The 33-year-old continued, writing, “It is a group that is disproportionately affected by institutionalized policies and law enforcement policies — all the while having historically and routinely seen their culture stolen, exploited and appropriated by the *dominant* culture for monetary gain without acknowledgment nor respect for where those roots come from, the pioneers of its beginnings and the artists that perfected and mastered the craft.”
“It is a problem we still see today — though some may pass it off as a convoluted mixture of the ‘internet TikTok slang generation’ that liberally uses AAVE,” the “Farewell” star wrote, before adding, “to add that hip hop — a genre of music that is ubiquitous and beloved across the country — has now anchored itself as a mainstream genre in music history.”
Throughout the course of her career, Awkwafina’s accent and use of AAVE has come into question on numerous occasions across social media, as well as in articles including a 2018 story for Vulture by Lauren Michele Jackson. The controversy involves several of her roles, ranging from Peik Lin Goh in “Crazy Rich Asians” to Constance in “Ocean’s 8,” all the way back to “Tawk With Awkwafina” and her early career as a rapper.
Awkwafina acknowledged that “linguistic acculturation, immigrant acculturation, and the inevitable passage of globalized internet slang” can tiptoe the line “between offense and pop culture.”
“But as a non-black POC, I stand by the fact that I will always listen and work tirelessly to understand the history and context of AAVE, what is deemed appropriate or backwards toward the progress of ANY and EVERY marginalized group,” she said. “But I must emphasize: To mock, belittle, or to be unkind in any way possible at the expense of others is: Simply. Not. My. Nature. It never has, and it never was.”
The comedian, who won a best actress Golden Globe in 2020, looked back on her “immigrant background” growing up in Queens with her Chinese American father and Korean mother, as well as the role that television and movies, her classmates, and her “undying love and respect for hip hop” played in developing her own identity as an American.
“I think as a group, Asian Americans are still trying to figure out what that journey means for them — what is correct and where they don’t belong,” she said. “And though I’m still learning and doing that personal work, I know for sure that I want to spend the rest of my career doing nothing but uplifting our communities. We do this first by failing, learning, acknowledging, hearing and empathizing...And i will continue, tirelessly, to do just that.”
After years of criticism, Awkwafina struggled addressing the controversy when confronted with a question about it during an interview with Reuters in September 2021 ahead of the release of Marvel’s “Shang-Chi and the Legend of the Ten Rings.”
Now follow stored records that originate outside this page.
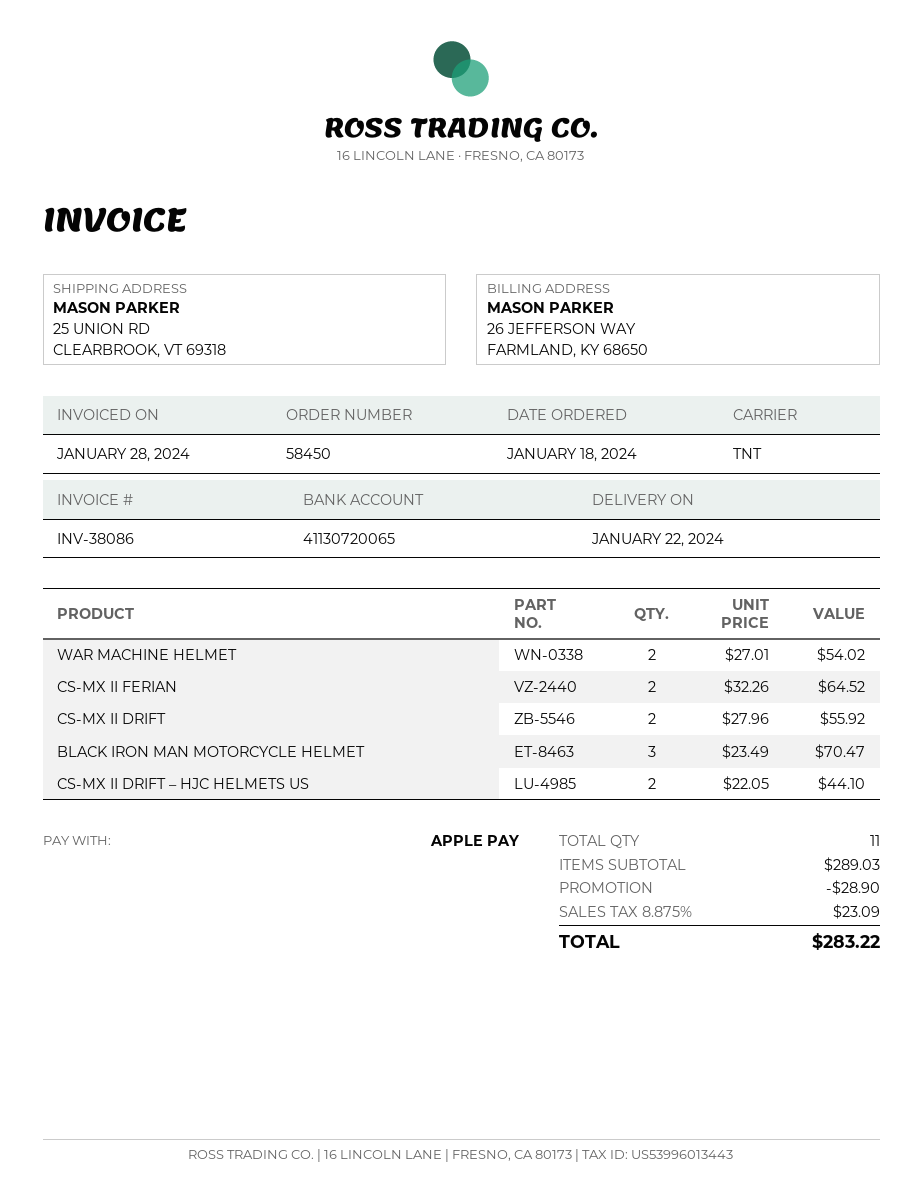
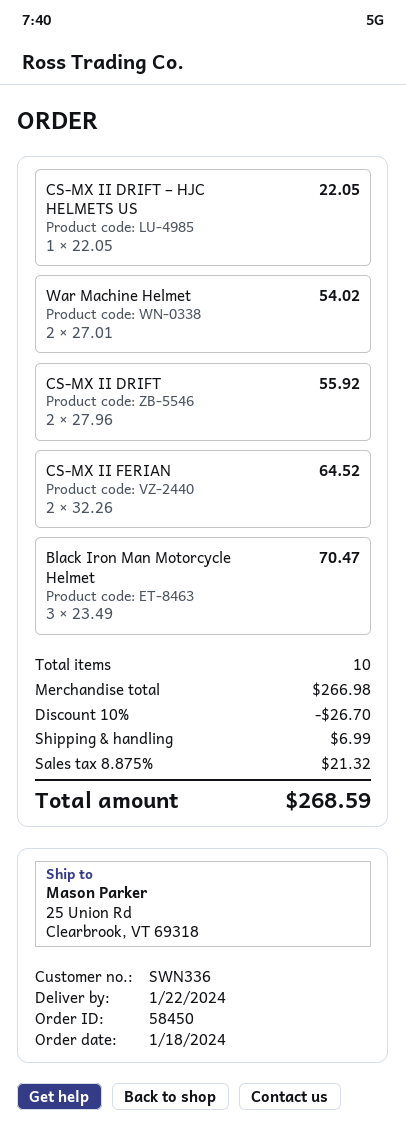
CS-MX II DRIFT – HJC HELMETS US: 2 x 22.05 = 44.10 -> 1 x 22.05 = 22.05
total quantity: 11 -> 10
subtotal: 289.03 -> 266.98
discount: 28.90 -> 26.70
shipping: none -> 6.99
tax: 8.875% = 23.09 -> 8.875% = 21.32
total: 283.22 -> 268.59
“I’m open to the conversation,” she said at the time. “I think it really is something that is a bit multi-faceted and layered.”
Just three hours after releasing her statement on Saturday morning, she also penned a goodbye message to Twitter, advice she said she was given by her therapist.
“To my fans, thank you for continuing to love and support someone who wishes they could be a better person for you,” she tweeted. “I apologize if I ever fell short, in anything I did. You’re in my heart always.”
"To Clarify: I am retiring from the ingrown toenail that is Twitter," she added in a subsequent tweet. "Not retiring from anything else, even if I wanted to, and I didn’t drunkenly hit someone with a shoehorn and now escaping as a fugitive. Also am avail on all other socials that don’t tell you to kill yourself!"